Message Boards Message Boards


Re-order two GroupBy operations to transpose Dataset

Posted 25 days ago
0 Replies
1 Total Likes

In this post I want to revisit the Titanic Dataset example to point out some unexpected GroupBy behavior.

Let's load the example Dataset as so:

titanic = ExampleData[{"Dataset", "Titanic"}]

We'll calculate the survival ratio as a function of gender and cabin class:

Query[GroupBy["sex"], GroupBy["class"], Boole /* Mean /* N, 

Which results in this named row and named column Dataset:

Dataset with survival ratio by gender (first row) and class (second row)

Nothing out of the ordinary, but what if we switch the GroupBy order to transpose the Dataset?

Query[GroupBy["class"], GroupBy["sex"], Boole /* Mean /* N, 

What we'll achieve is not exactly what I expect by switching the GroupBy operations.
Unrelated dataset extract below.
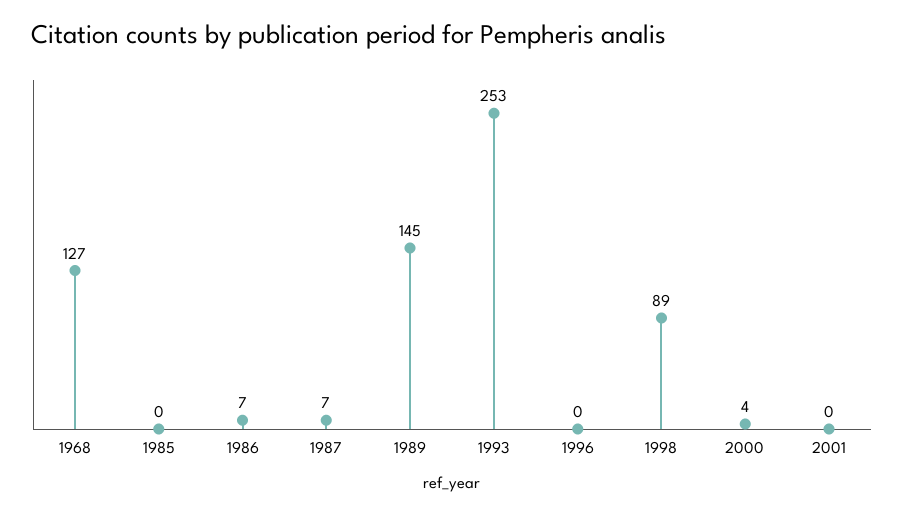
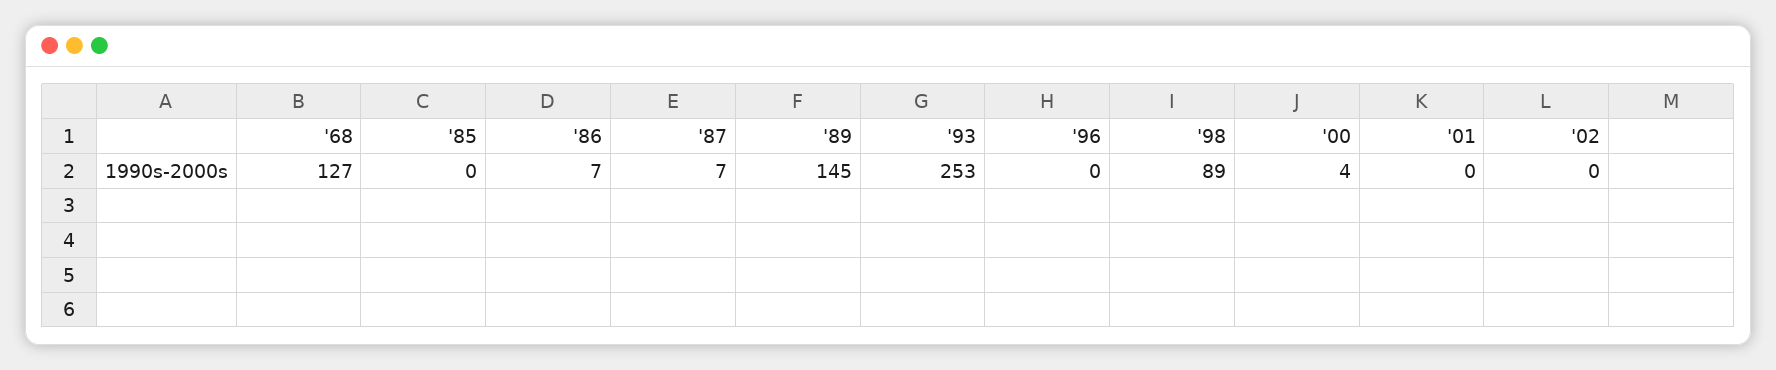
'02: none -> 0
Dataset with survival ratio by cabin class (row) and gender (column)

So what if we use the Transpose operation on the initial Dataset and see if works anyway:

 Query[GroupBy["sex"], GroupBy["class"], Boole /* Mean /* N, 

Now this is what I wanted to achieve when switching the order of the GroupBy operations:

Dataset with survival ratio by cabin class (row) and gender (column)

So why was I not able to switch the GroupBy operations to transpose the Dataset?

Let's look into the input form (i.e. association of associations) of the Transposed Dataset and compare it with the input form of the switched GroupBy operations.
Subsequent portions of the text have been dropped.